— Work item —
Each entry below should be printed exactly, with every image left out.

— Dataset records —
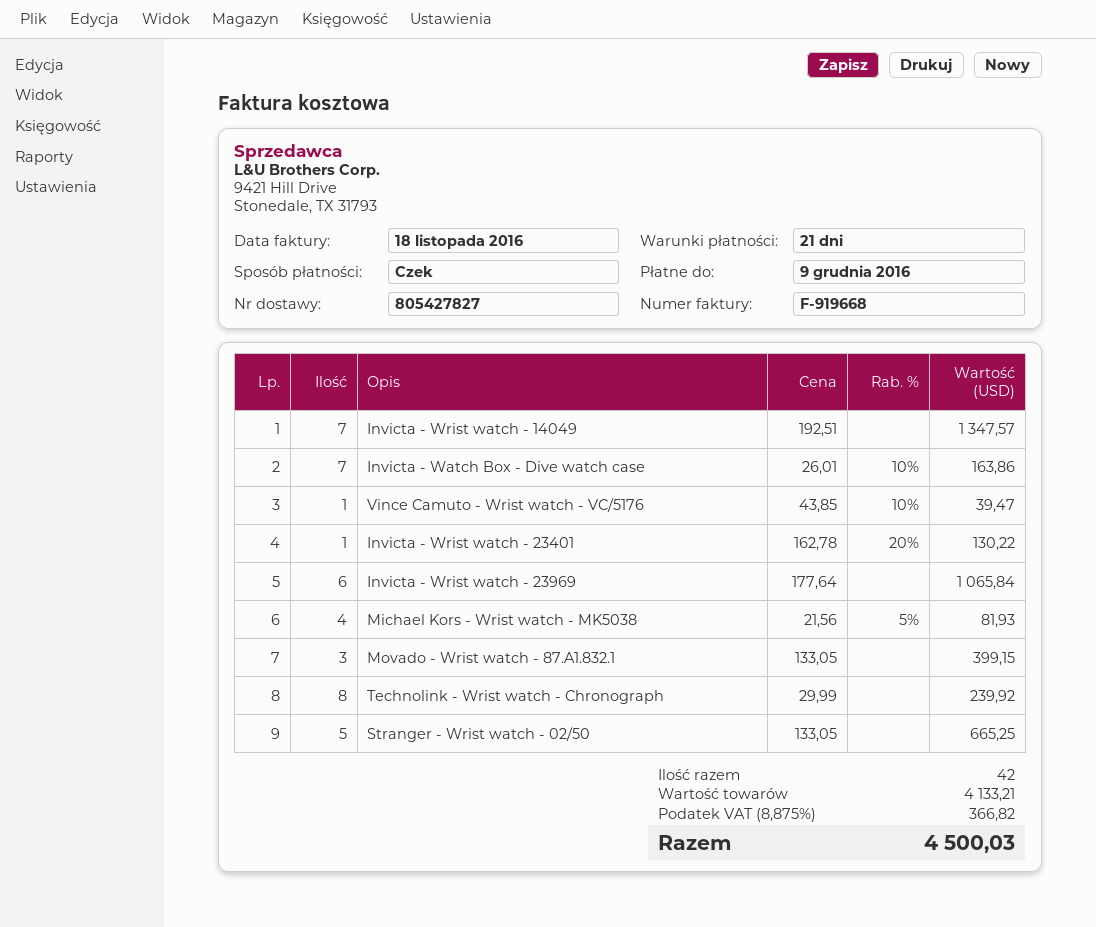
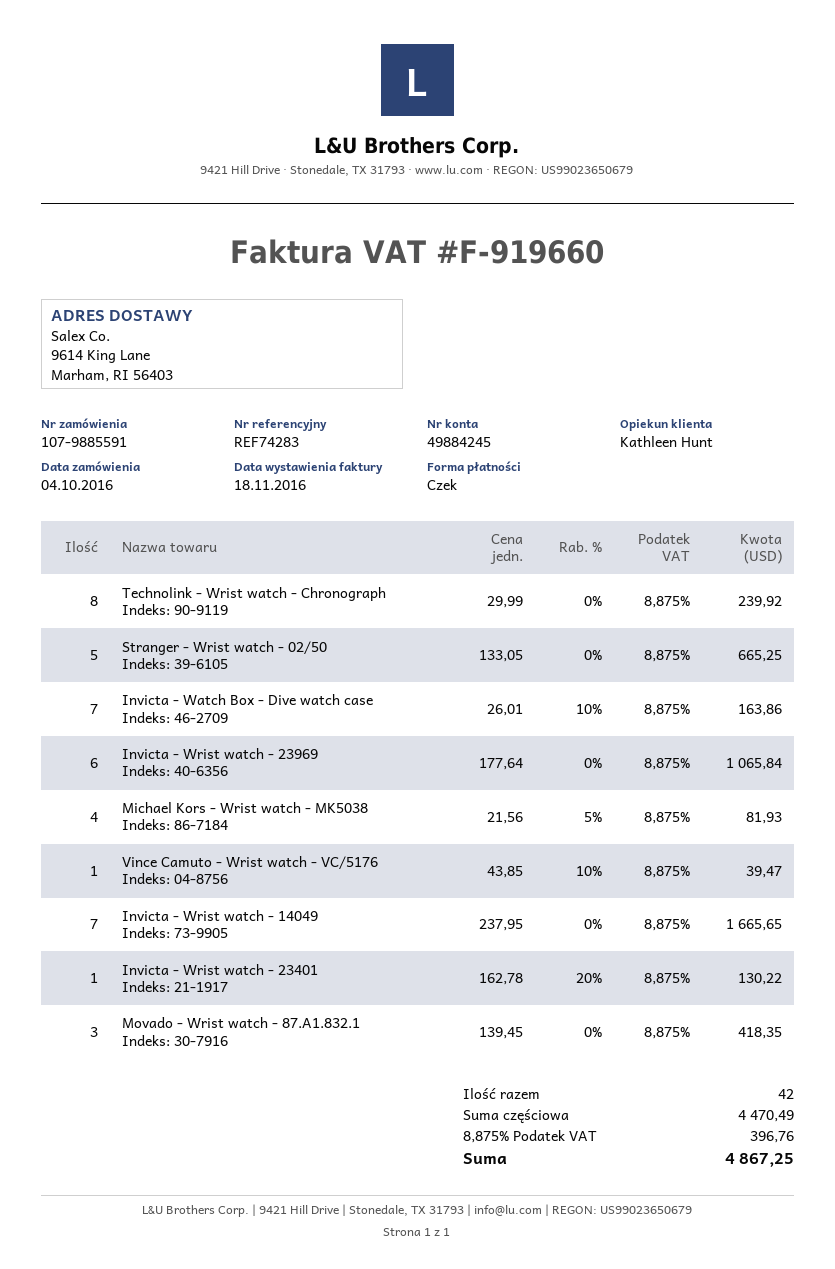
invoice number: F-919668 -> F-919660
Invicta - Wrist watch - 14049: 7 x 192.51 = 1347.57 -> 7 x 237.95 = 1665.65
Movado - Wrist watch - 87.A1.832.1: 3 x 133.05 = 399.15 -> 3 x 139.45 = 418.35
subtotal: 4133.21 -> 4470.49
tax: 8.875% = 366.82 -> 8.875% = 396.76
total: 4500.03 -> 4867.25

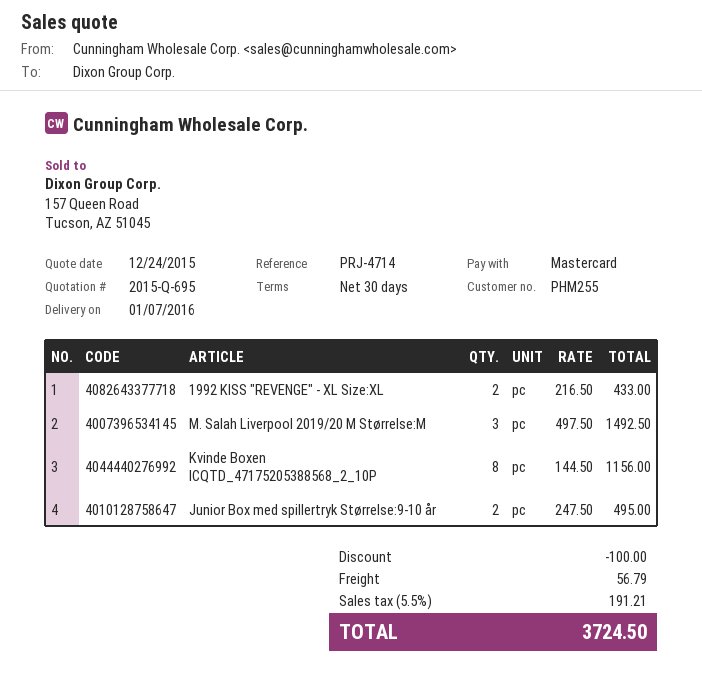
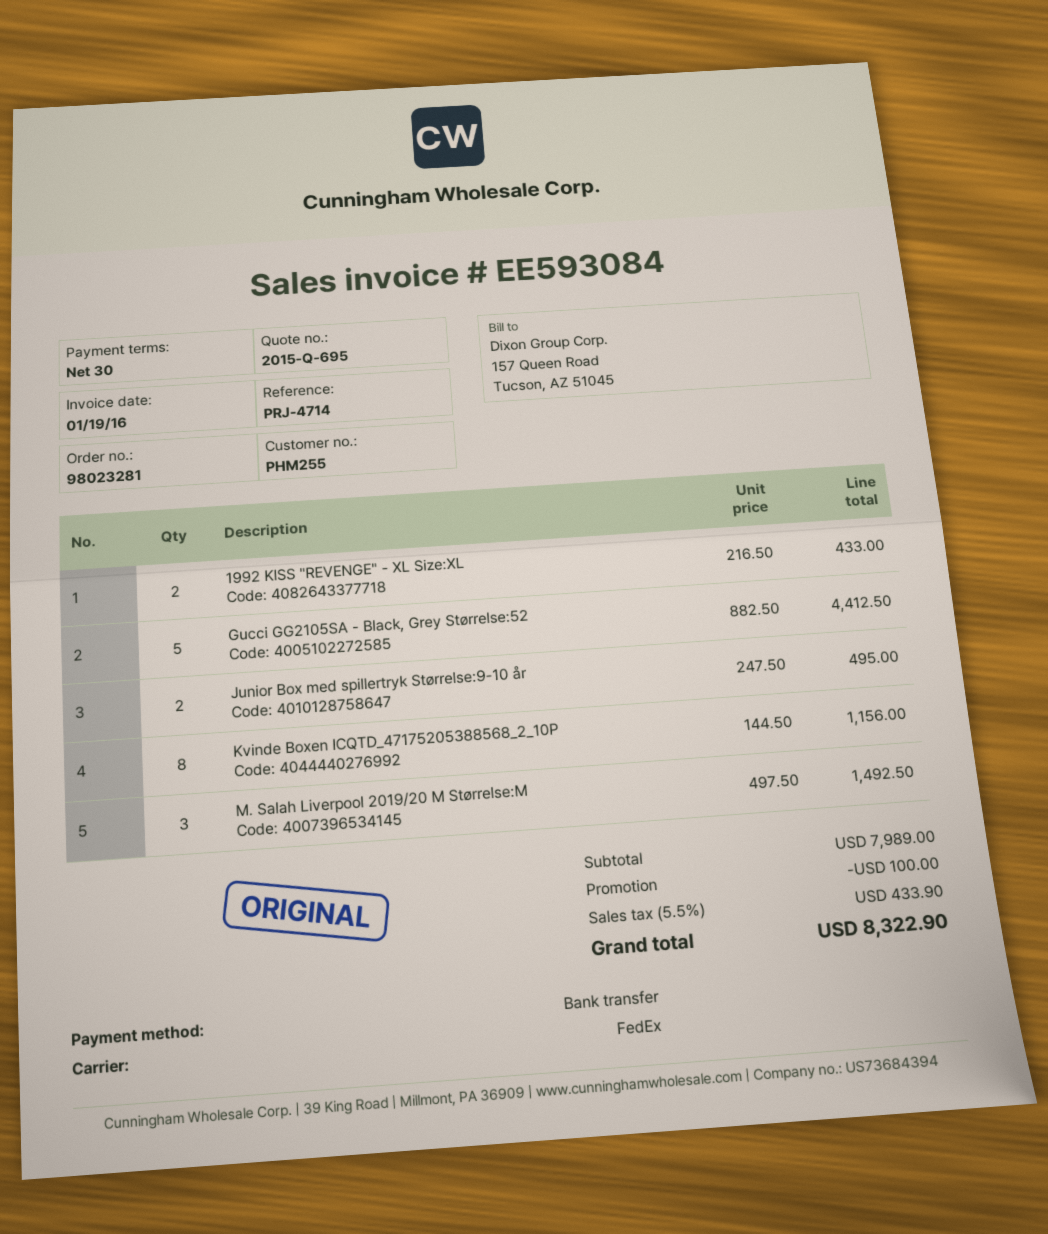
payment method: Mastercard -> bank transfer
Gucci GG2105SA - Black, Grey Størrelse:52: none -> 5 x 882.50 = 4412.50
shipping: 56.79 -> none
tax: 5.5% = 191.21 -> 5.5% = 433.90
total: 3724.50 -> 8322.90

— Response to this exercise —
invoice number: F-919668 -> F-919660
Invicta - Wrist watch - 14049: 7 x 192.51 = 1347.57 -> 7 x 237.95 = 1665.65
Movado - Wrist watch - 87.A1.832.1: 3 x 133.05 = 399.15 -> 3 x 139.45 = 418.35
subtotal: 4133.21 -> 4470.49
tax: 8.875% = 366.82 -> 8.875% = 396.76
total: 4500.03 -> 4867.25

payment method: Mastercard -> bank transfer
Gucci GG2105SA - Black, Grey Størrelse:52: none -> 5 x 882.50 = 4412.50
shipping: 56.79 -> none
tax: 5.5% = 191.21 -> 5.5% = 433.90
total: 3724.50 -> 8322.90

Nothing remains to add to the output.